GIVEN ENTRIES:
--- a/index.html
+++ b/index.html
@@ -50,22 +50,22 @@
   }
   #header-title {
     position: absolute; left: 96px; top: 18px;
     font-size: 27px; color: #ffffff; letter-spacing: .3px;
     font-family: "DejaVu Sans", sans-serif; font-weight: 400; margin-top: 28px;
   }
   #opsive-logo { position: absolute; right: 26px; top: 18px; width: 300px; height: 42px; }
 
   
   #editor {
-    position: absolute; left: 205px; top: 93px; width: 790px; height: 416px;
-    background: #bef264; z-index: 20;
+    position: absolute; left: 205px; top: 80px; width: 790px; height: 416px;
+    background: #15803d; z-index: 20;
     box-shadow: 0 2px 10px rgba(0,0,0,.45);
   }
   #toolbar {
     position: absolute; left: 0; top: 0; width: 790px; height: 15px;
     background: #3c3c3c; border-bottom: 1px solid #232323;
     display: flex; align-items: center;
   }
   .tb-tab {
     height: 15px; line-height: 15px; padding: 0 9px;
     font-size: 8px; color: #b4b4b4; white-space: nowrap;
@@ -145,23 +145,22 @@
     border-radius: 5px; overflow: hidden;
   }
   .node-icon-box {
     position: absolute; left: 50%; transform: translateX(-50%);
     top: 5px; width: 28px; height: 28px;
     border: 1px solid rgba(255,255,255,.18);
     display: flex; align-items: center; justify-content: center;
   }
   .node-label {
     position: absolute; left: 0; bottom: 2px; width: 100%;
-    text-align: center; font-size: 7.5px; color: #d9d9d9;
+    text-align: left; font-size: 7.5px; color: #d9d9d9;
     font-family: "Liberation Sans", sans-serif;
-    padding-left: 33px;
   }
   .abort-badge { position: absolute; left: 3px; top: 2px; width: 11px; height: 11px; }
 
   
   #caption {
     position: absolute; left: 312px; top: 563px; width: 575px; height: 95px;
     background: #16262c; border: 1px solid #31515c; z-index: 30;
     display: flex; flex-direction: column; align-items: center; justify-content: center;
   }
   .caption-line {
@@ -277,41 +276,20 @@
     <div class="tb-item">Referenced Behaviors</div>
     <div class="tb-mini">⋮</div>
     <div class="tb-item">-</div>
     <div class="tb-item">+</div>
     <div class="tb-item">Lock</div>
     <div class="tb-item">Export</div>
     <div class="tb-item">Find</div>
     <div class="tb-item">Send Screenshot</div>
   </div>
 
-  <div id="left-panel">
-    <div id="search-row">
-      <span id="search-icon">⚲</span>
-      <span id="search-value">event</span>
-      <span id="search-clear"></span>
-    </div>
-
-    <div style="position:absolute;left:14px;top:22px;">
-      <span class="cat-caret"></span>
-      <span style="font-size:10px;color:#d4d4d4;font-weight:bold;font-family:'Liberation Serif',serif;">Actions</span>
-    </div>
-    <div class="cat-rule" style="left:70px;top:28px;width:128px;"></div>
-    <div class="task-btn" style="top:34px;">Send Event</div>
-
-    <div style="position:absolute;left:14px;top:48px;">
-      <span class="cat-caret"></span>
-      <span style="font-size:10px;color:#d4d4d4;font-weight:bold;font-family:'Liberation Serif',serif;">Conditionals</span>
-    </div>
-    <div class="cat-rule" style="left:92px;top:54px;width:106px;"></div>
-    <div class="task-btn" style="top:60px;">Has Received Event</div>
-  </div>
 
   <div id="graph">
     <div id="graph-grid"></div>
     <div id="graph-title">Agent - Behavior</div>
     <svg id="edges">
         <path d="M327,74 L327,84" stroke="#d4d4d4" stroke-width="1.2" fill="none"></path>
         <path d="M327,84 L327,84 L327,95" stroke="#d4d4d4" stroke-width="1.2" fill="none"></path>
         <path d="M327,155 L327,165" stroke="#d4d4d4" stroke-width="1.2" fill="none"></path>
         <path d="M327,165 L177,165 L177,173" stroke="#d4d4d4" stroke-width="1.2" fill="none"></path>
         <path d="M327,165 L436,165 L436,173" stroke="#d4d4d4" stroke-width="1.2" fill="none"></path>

TASK TO CARRY OUT:
If a line in the material above contains "font", show that line.

PROBLEM SOLUTION:
     font-size: 27px; color: #ffffff; letter-spacing: .3px;
     font-family: "DejaVu Sans", sans-serif; font-weight: 400; margin-top: 28px;
     font-size: 8px; color: #b4b4b4; white-space: nowrap;
-    text-align: center; font-size: 7.5px; color: #d9d9d9;
+    text-align: left; font-size: 7.5px; color: #d9d9d9;
     font-family: "Liberation Sans", sans-serif;
-      <span style="font-size:10px;color:#d4d4d4;font-weight:bold;font-family:'Liberation Serif',serif;">Actions</span>
-      <span style="font-size:10px;color:#d4d4d4;font-weight:bold;font-family:'Liberation Serif',serif;">Conditionals</span>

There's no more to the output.